# Predict the Record for January - Hyperion WINS!



## Dissonance (Jul 21, 2004)

Sat 02 vs Memphis *L* 
Tue 05 @ Sacramento *W* 
Wed 06 vs Houston *W * _Current high score of 118_
Fri 08 vs Miami *L *
Mon 11 vs Milwaukee *W *
Wed 13 @ Indiana *L *
Fri 15 @ Atlanta * L * 
Sat 16 @ Charlotte *L*
Mon 18 @ Memphis *L *
Wed 20 vs New Jersey *W *
Fri 22 vs Chicago *L *
Sat 23 vs Golden State *W *
Mon 25 @ Utah *L *
Tue 26 vs Charlotte *L *
Thu 28 vs Dallas *W *
Sun 31 @ Houston *W 28-21 (7-9)*

No need to go game by game, just choose a record. Remember, choose a high score for the Suns this month as a potential tie breaker. Ties are stupid. No specific game. All you have to do is be the closest.

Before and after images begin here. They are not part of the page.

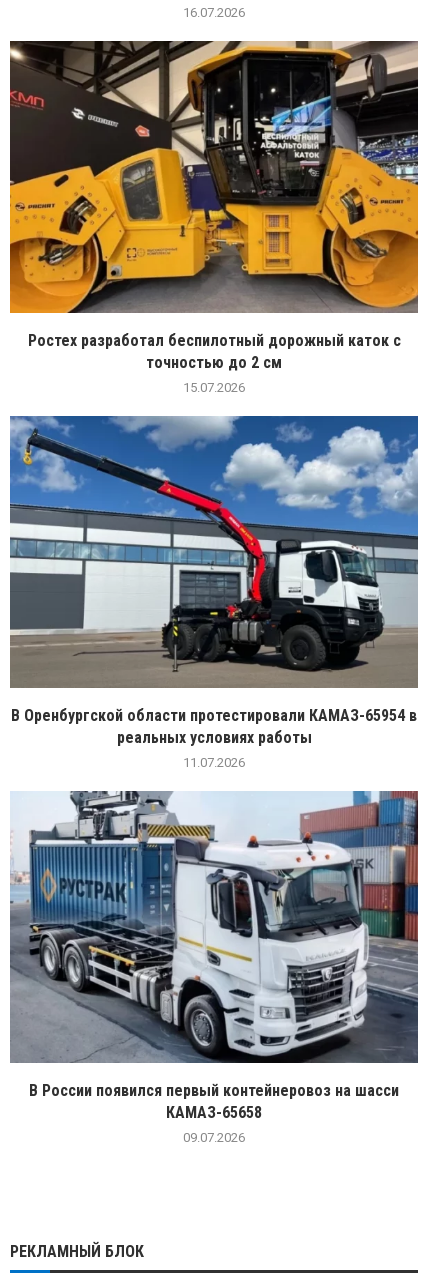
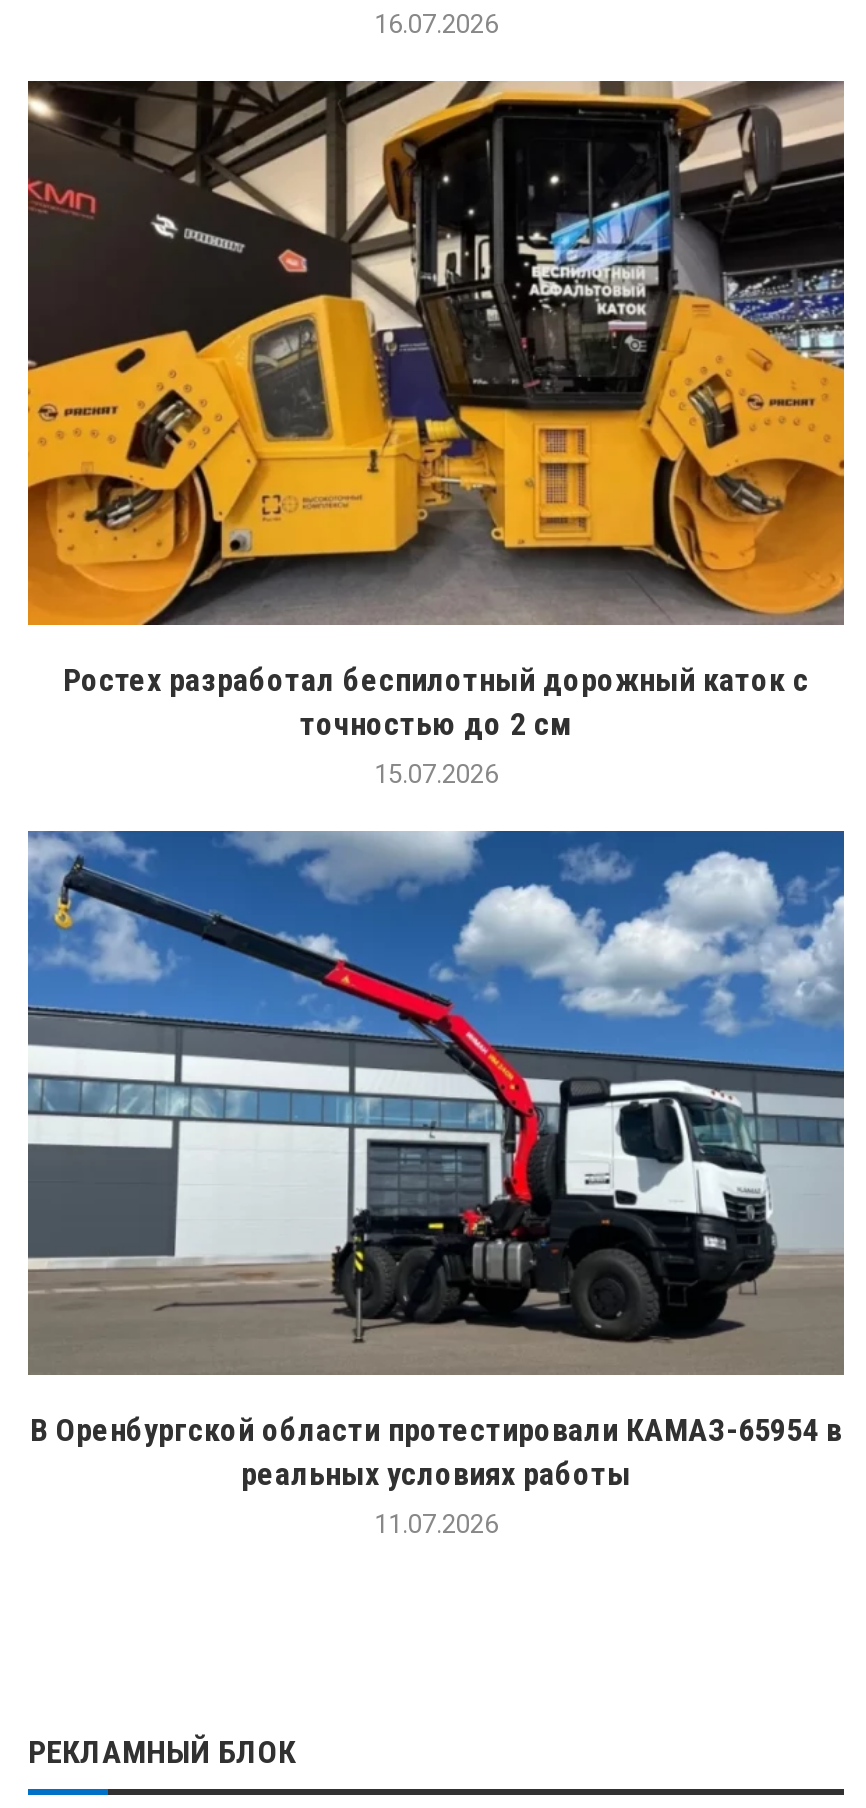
- [image]
- В России появился первый контейнеровоз на шасси
- КАМАЗ-65658
- 09.07.2026
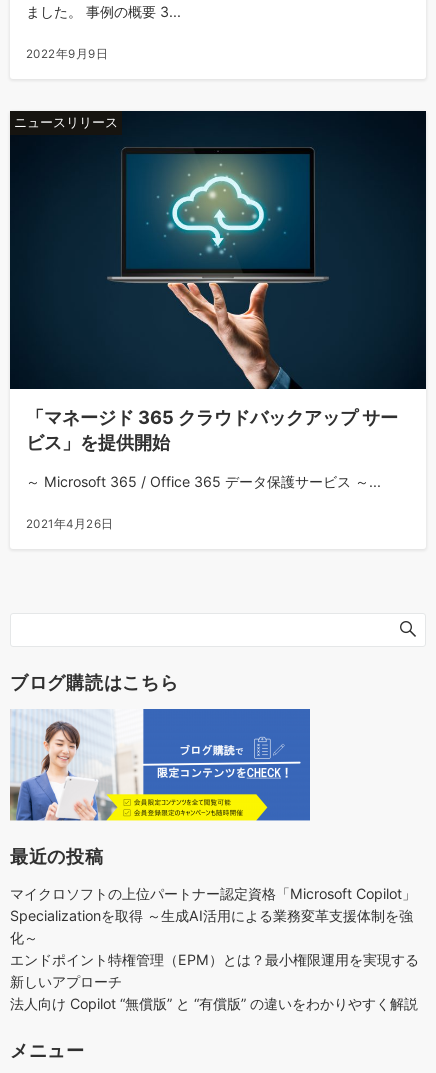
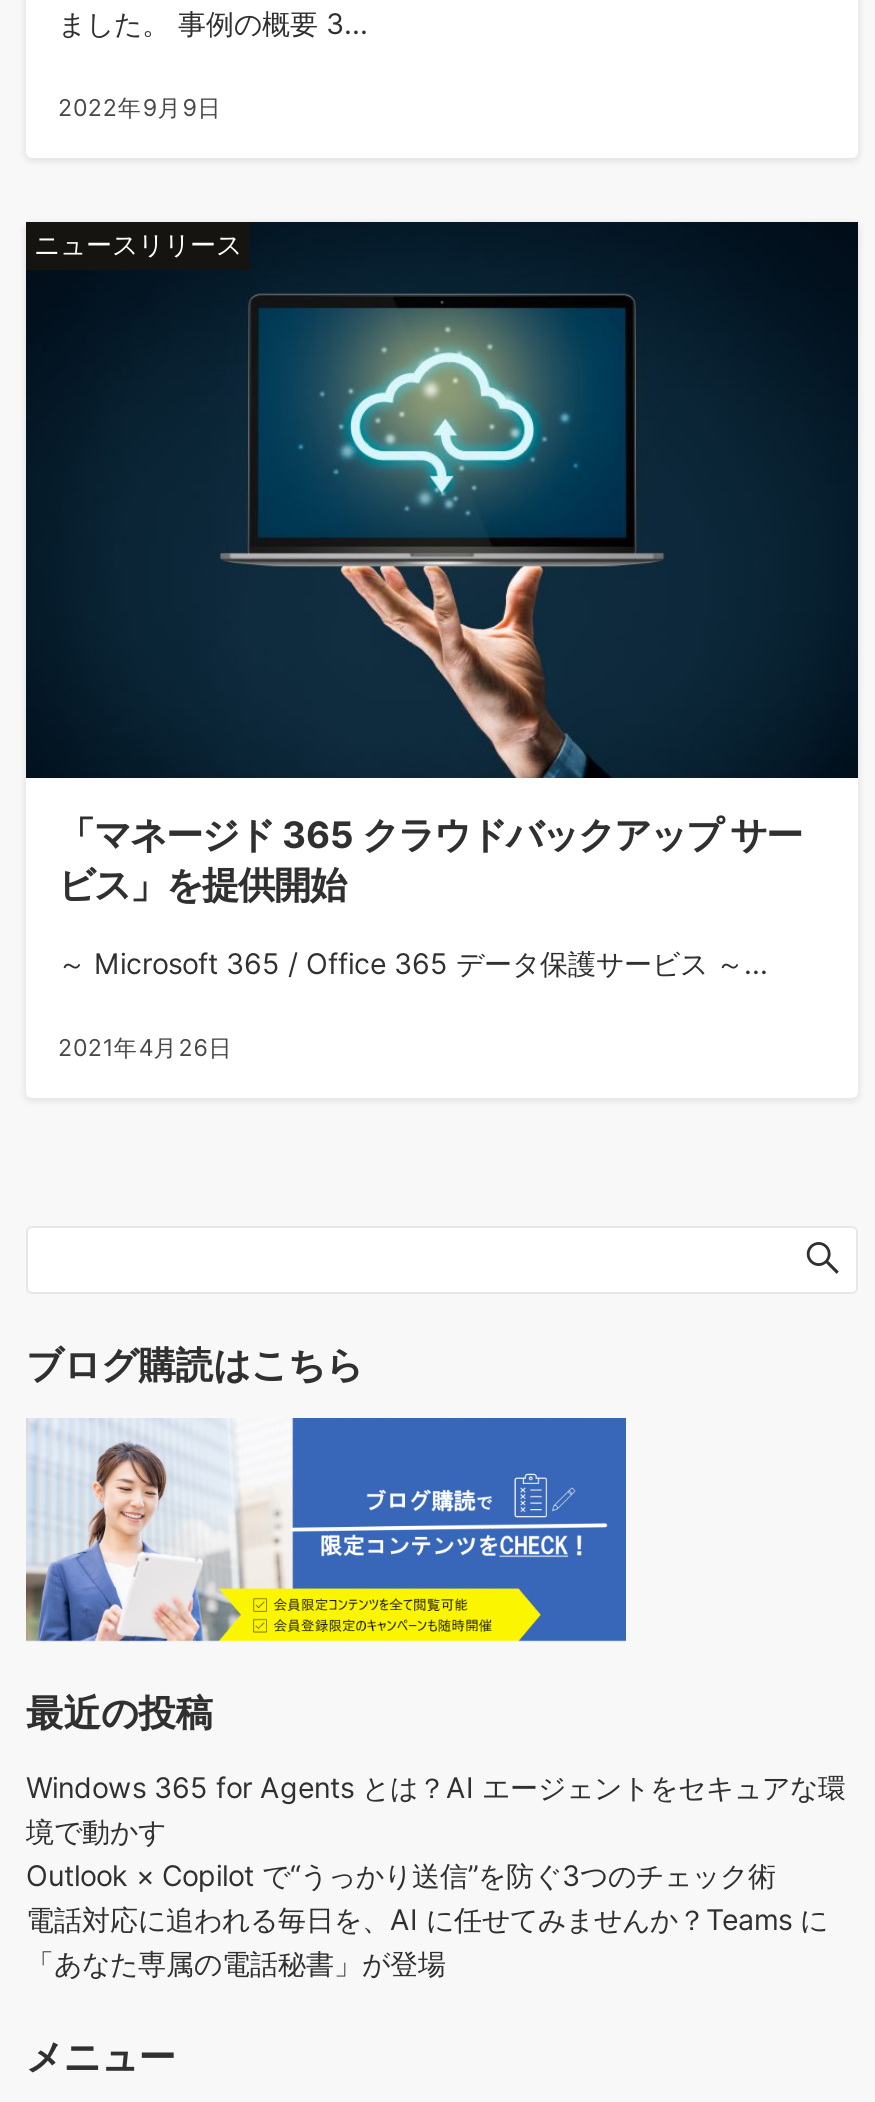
- マイクロソフトの上位パートナー認定資格「Microsoft Copilot」
- Specializationを取得 ～生成AI活用による業務変革支援体制を強
- 化～
- エンドポイント特権管理（EPM）とは？最小権限運用を実現する
- 新しいアプローチ
- 法人向け Copilot “無償版” と “有償版” の違いをわかりやすく解説
+ Windows 365 for Agents とは？AI エージェントをセキュアな環
+ 境で動かす
+ Outlook × Copilot で“うっかり送信”を防ぐ3つのチェック術
+ 電話対応に追われる毎日を、AI に任せてみませんか？Teams に
+ 「あなた専属の電話秘書」が登場
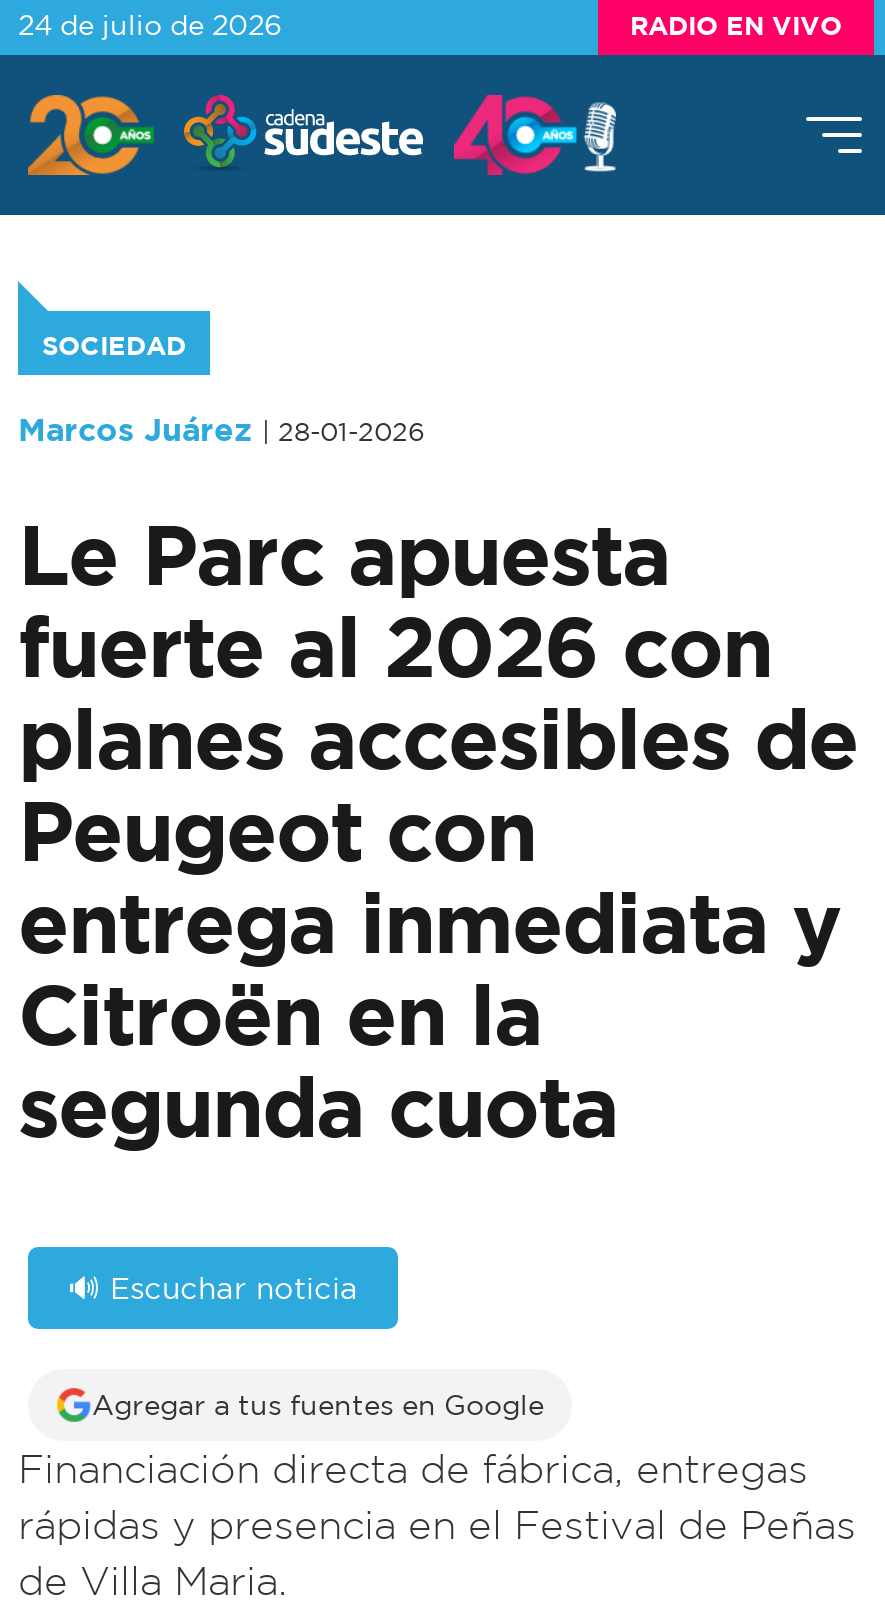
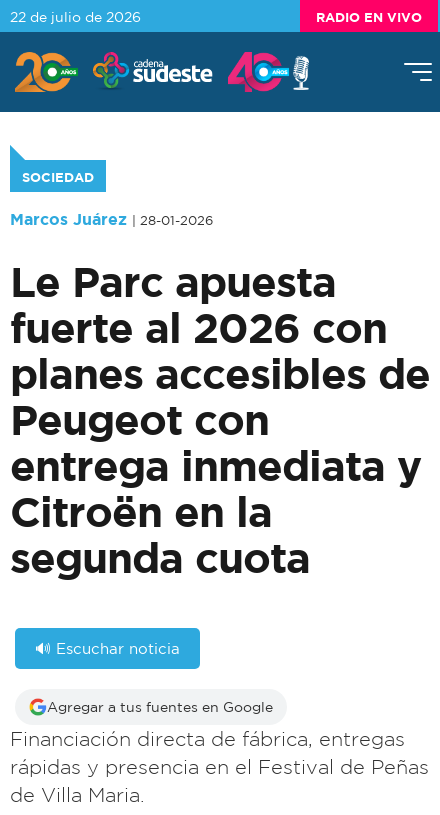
- 24 de julio de 2026
+ 22 de julio de 2026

Got a slight head start to due to the holidays.


----------



## bircan (Jul 17, 2005)

*Re: Predict the Record for January*

This could be the Suns easiest month on paper. Atlanta is very good and Dallas, Houston too. But we should be looking to hammer as many games as we can in January. We have to do this, Go Suns!

11-5

128 High score


----------



## Hyperion (Dec 5, 2006)

*Re: Predict the Record for January*

16-0 high 120


----------



## Dissonance (Jul 21, 2004)

*Re: Predict the Record for January*

12-4

High score of 128


----------



## Seuss (Aug 19, 2005)

*Re: Predict the Record for January*

13-3, high score of 130


----------



## Dissonance (Jul 21, 2004)

*Re: Predict the Record for January*

Do a real prediction Hyperion lol.


----------



## Dissonance (Jul 21, 2004)

*Re: Predict the Record for January*

bumpity bump bump.


----------



## Hyperion (Dec 5, 2006)

*Re: Predict the Record for January*



Organized Chaos said:


> Do a real prediction Hyperion lol.


I think we can win all of the games of January. I definitely didn't think the Suns would win all of their games this month, but didn't think they would lose 7 this month! (with 5 games remaining)


----------



## Basel (Mar 31, 2005)

*Re: Predict the Record for January*

11-5, high score of 137.


----------



## Hyperion (Dec 5, 2006)

*Re: Predict the Record for January*

7-9. With the way we're playing

EDIT: High score of ONE MILLION BAJILLION!!! (happy now Dis?)


----------



## HKF (Dec 10, 2002)

*Re: Predict the Record for January*

8-8. High Score: 136


----------



## MeirToTheWise (Nov 9, 2005)

*Re: Predict the Record for January*

13-3. High score of 125.


----------



## Dissonance (Jul 21, 2004)

*Re: Predict the Record for January*

One last bump.


----------



## croco (Feb 14, 2005)

*Re: Predict the Record for January*

11-5

129


----------



## SheriffKilla (Jan 1, 2004)

*Re: Predict the Record for January*

I know I dont qualify but just for kicks
They are gonna go 5 and 3 the rest of the month with a high of 122


----------



## Basel (Mar 31, 2005)

I wasn't even close.


----------



## Hyperion (Dec 5, 2006)

Another victory. This time it was very bittersweet. Hopefully I lose next month by a lot!


----------